Cannes 2017 : les destins très animés des élèves de La Poudrière

Par @Culturebox
Mis à jour le 28/05/2017 à 12H12, publié le 28/05/2017 à 11H31
En attendant le palmarès des courts métrages,  la réalisatrice Lucrèce Andréaé dessine son personnage de Pépé le morse sur une plage cannoise.

En attendant le palmarès des courts métrages,  la réalisatrice Lucrèce Andréaé dessine son personnage de Pépé le morse sur une plage cannoise.

© France 3 Culturebox

"Pépé le morse", c’est le titre du seul film d’animation présent en compétition officielle au 70e Festival de Cannes dans la catégorie courts métrages. Sa réalisatrice, Lucrèce Andréaé représente la France dans cette sélection. La jeune femme est une ancienne élève de La Poudrière, une école drômoise qui figure parmi les meilleures écoles de film d’animation au monde.

Ce dimanche  28 mai, c’est le cinéaste roumain Cristian Mungiu (Palme d’or à Cannes en 2007 avec 4 mois, 3 semaines, 2 jours) qui remettra la Palme d’or du court métrage. Un prix très convoité : 843 cinéastes du monde entier ont envoyé leur court métrage en vue d’être sélectionnés pour la compétition officielle à Cannes. Au final, 9 films ont été retenus.

Une fable poétique

Parmi eux, celui de Lucrèce Andréaé intitulé "Pépé le morse". La jeune femme est la seule Française de cette sélection officielle mais également la seule réalisatrice à présenter un film d’animation. D’une durée de 13 minutes, "Pépé le morse" est une fable poétique qui parle de l’enfance et du deuil. C’est son premier court métrage professionnel. En 2011, la jeune femme avait décroché le prix spécial du jury au Festival d’Annecy avec "Trois petits points", son film de fin d’études.

Une des meilleures écoles au monde

S’il réussit à séduire le jury, ce sera une véritable consécration pour Lucrèce mais aussi pour La Poudrière, l’école qui l’a formée au cinéma d’animation. Basée à Bourg-Lès-Valence dans la Drôme, elle est la seule école française d'animation dédiée à la réalisation. Ici, on apprend à faire un film d’un point de vue artistique (scénario, dessin, son...) mais aussi économique avec tout ce qui concerne la recherche de financement, les droits d’auteur, les producteurs...
 
Cannes, une forme de caution

Qu’une ancienne élève soit retenue en compétition officielle à Cannes, c’est bien sûr une consécration et de caution pour l’école qui accueillent des étudiants du monde entier.
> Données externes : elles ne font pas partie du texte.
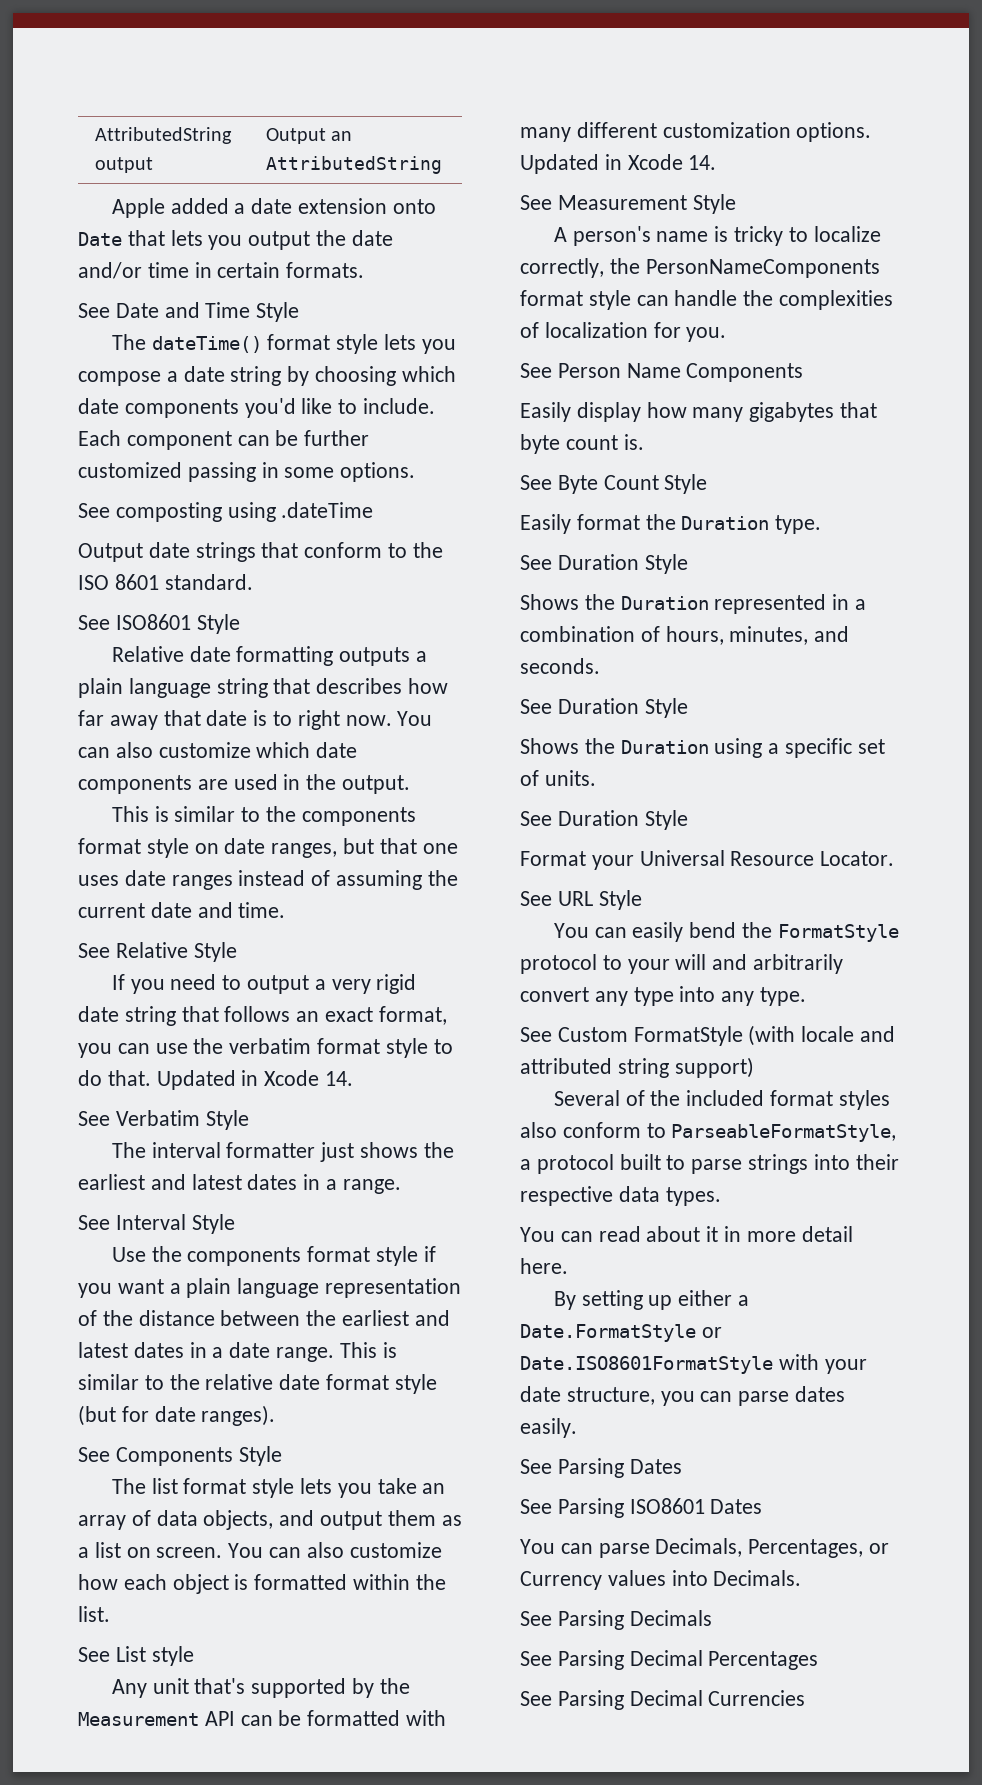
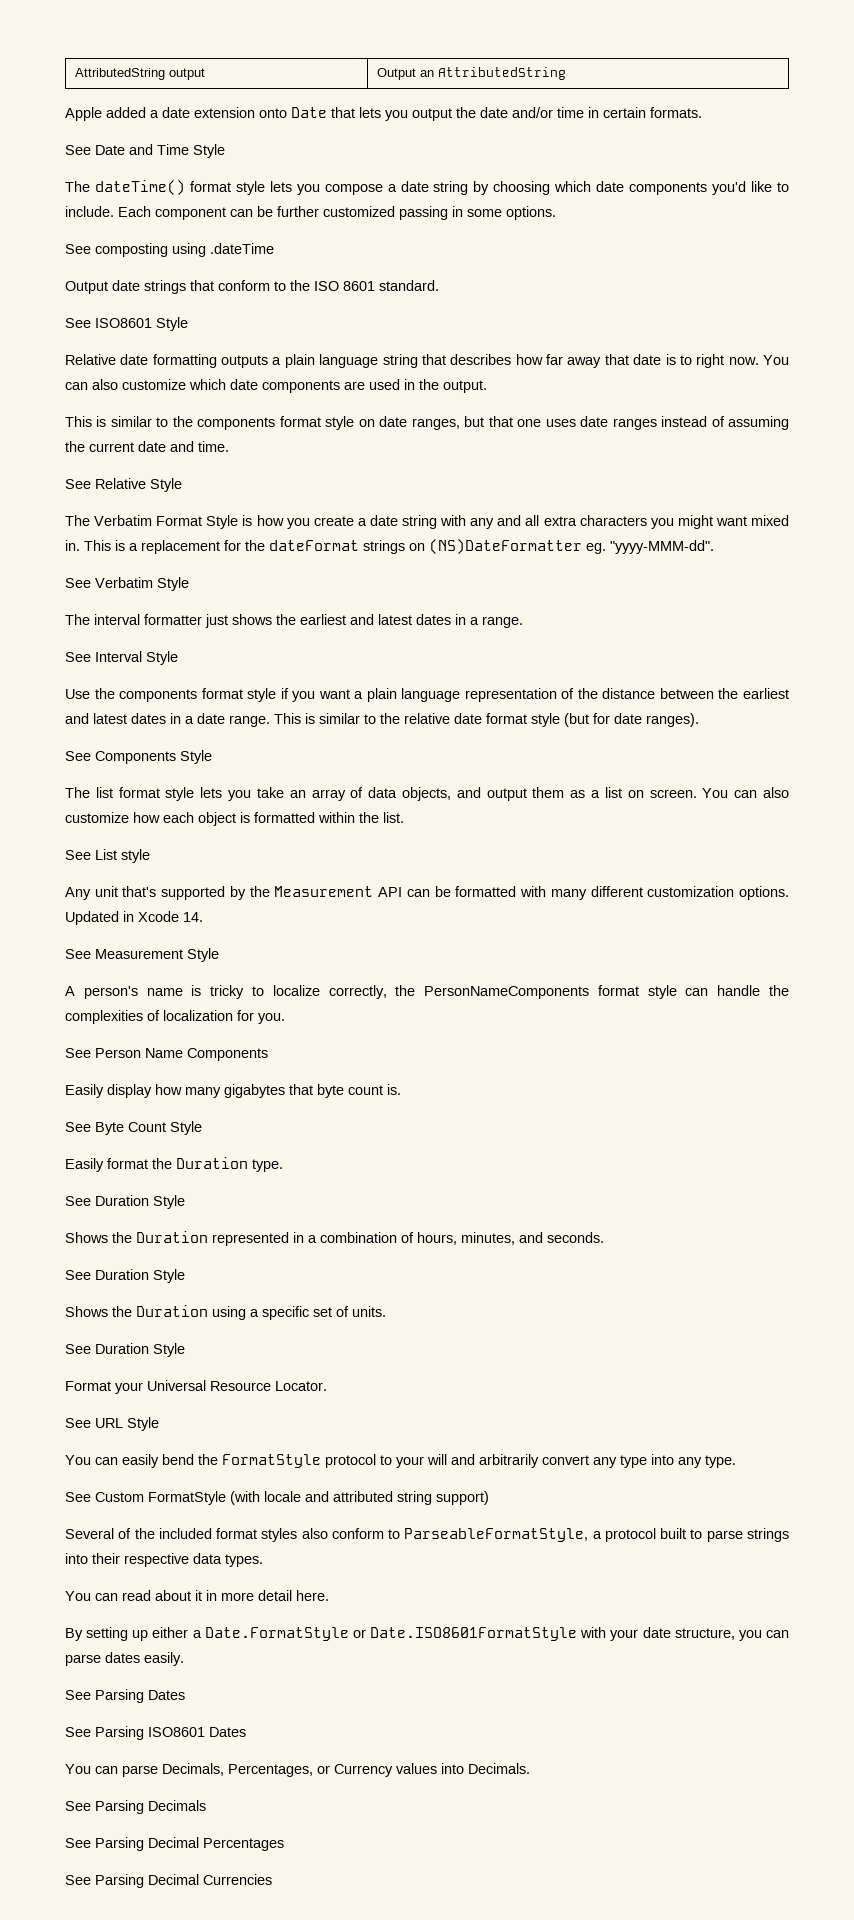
[111,974,417,994] [78,1006,447,1026] [78,1038,453,1058] [78,1070,354,1090] If you need to output a very rigid date string that follows an exact format, you can use the verbatim format style to do that. Updated in Xcode 14. -> [65,515,790,529] [65,539,714,554] The Verbatim Format Style is how you create a date string with any and all extra characters you might want mixed in. This is a replacement for the dateFormat strings on (NS)DateFormatter eg. "yyyy-MMM-dd".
En 2015, La Poudrière figurait d’ailleurs dans le Top 100 des meilleurs écoles d’animation au monde, un classement établi par le site anglophone Career Review.
 
L’école, à travers un de ses élèves, a déjà été récompensée à Cannes. En 2012, le fim d’animation Ernest et Célestine  de exemple Benjamin Renner  a reçu la mention spéciale du jury SACD à la Quinzaine des Réalisateurs. On peut également citer Rémi Chayé dont le film Tout en Haut du monde a reçu le Prix du public au festival d’Annecy en 2015.

Reportage : France 3 Rhône-Alpes - J. Sauvadon / L. Crozat / F. Gramond
Lucrèce Andréaé n’est pas la seule représentante de La Poudrière à Cannes. " A perdre haleine", le film de fin d'études de Léa Krawczyk (promotion 2016) a été retenu pour la 20e édition de la Cinéfondation. Créée sous l'égide du Festival de Cannes, cette sélection présente quinze à vingt courts et moyens métrages réalisés par des étudiants en école de cinéma du monde entier.

Cette année, parmi les 2 600 candidatures, 16 films ont été retenus, dont 14 fictions et 2 animations. Le palmarès a été dévoilé le 26 mai. C’est la Belge Valentina Morel qui remporte le premier prix avec "Paul est là". Viennent ensuite l’iranien Bajram et Bahman Ark avec "Heyvan" (AniMal) et "Deux égarés sont morts" réalisé par un étudiant français de La Fémis, Tommaso Usberti.